EXERCISE REQUIREMENTS →
Scan the following data for lines with "background" and state how many there are, as a number only.

SOURCE MATERIAL section start

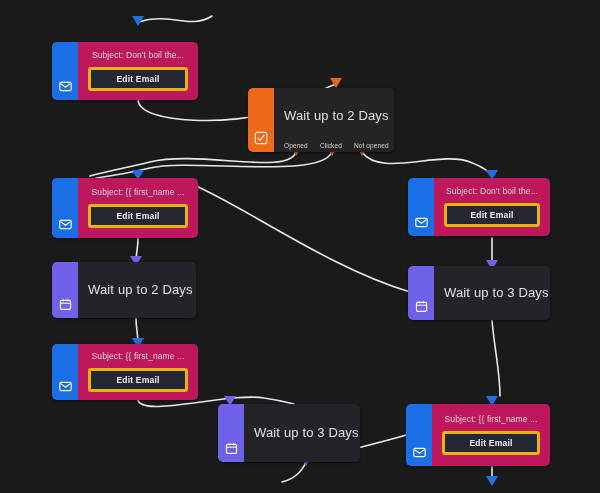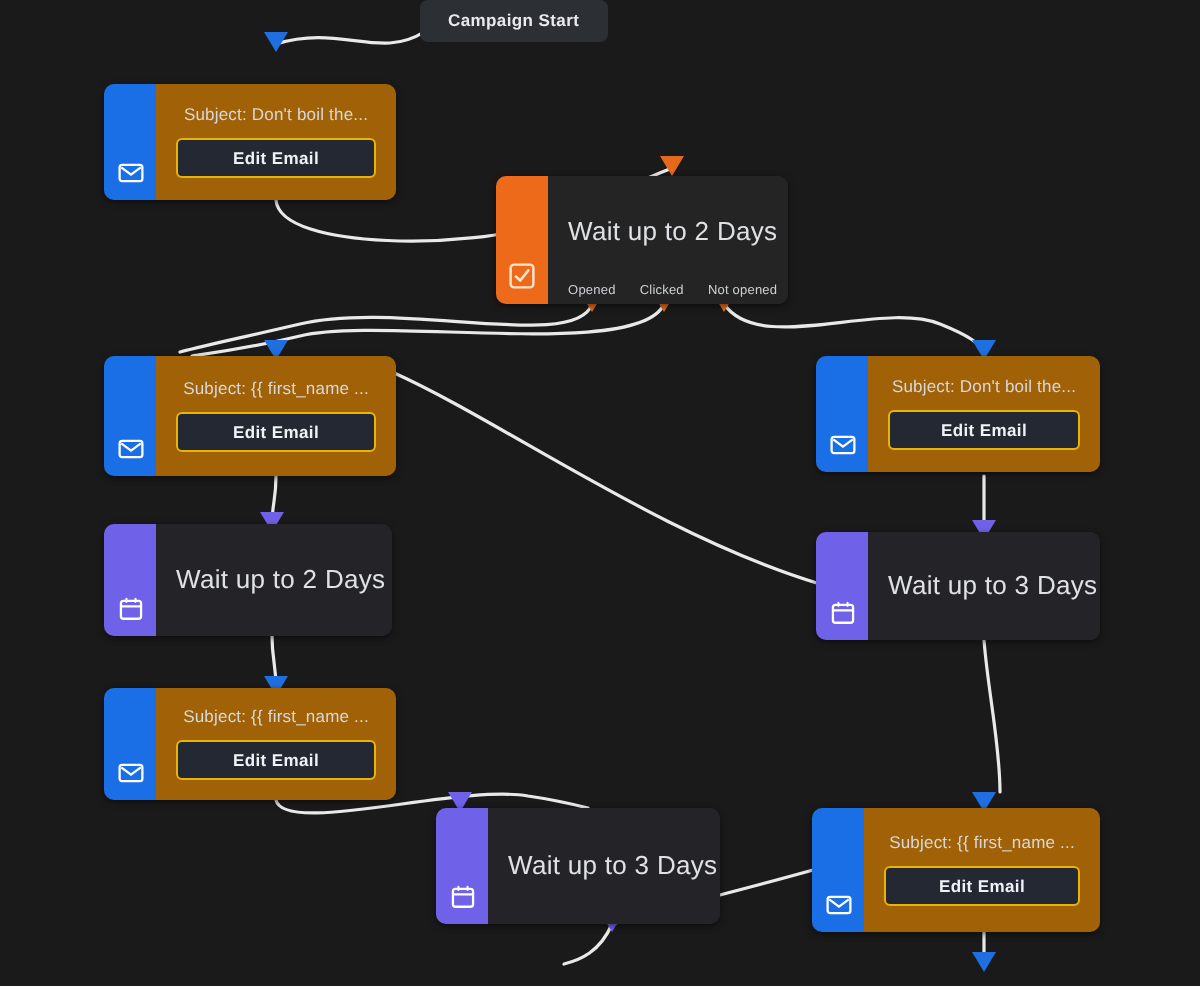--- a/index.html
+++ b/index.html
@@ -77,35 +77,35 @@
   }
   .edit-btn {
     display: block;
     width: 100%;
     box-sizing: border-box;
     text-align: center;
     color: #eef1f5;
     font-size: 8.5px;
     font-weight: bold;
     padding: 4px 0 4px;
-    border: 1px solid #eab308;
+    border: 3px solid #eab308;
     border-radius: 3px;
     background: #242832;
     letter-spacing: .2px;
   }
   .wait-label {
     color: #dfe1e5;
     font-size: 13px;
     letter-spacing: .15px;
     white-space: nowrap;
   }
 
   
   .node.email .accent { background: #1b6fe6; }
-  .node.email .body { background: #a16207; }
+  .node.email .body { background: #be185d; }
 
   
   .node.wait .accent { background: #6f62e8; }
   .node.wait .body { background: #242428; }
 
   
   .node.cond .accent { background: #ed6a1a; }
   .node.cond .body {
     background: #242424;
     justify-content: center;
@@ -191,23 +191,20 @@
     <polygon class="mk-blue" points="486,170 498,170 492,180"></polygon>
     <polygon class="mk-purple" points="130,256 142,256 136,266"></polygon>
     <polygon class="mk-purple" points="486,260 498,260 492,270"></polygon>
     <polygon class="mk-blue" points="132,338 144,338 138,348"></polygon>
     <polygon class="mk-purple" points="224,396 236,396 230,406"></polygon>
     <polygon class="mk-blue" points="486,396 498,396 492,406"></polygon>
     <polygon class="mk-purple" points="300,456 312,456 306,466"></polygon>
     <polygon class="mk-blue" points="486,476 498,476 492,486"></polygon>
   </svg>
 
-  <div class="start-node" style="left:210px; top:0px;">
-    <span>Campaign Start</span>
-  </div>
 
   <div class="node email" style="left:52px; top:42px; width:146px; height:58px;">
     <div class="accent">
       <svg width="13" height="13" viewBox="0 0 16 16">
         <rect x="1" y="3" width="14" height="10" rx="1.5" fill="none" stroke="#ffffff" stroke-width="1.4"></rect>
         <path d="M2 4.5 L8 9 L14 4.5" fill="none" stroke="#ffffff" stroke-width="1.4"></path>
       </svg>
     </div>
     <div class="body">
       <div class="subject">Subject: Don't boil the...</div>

SOURCE MATERIAL section end

ANSWER BELOW →
8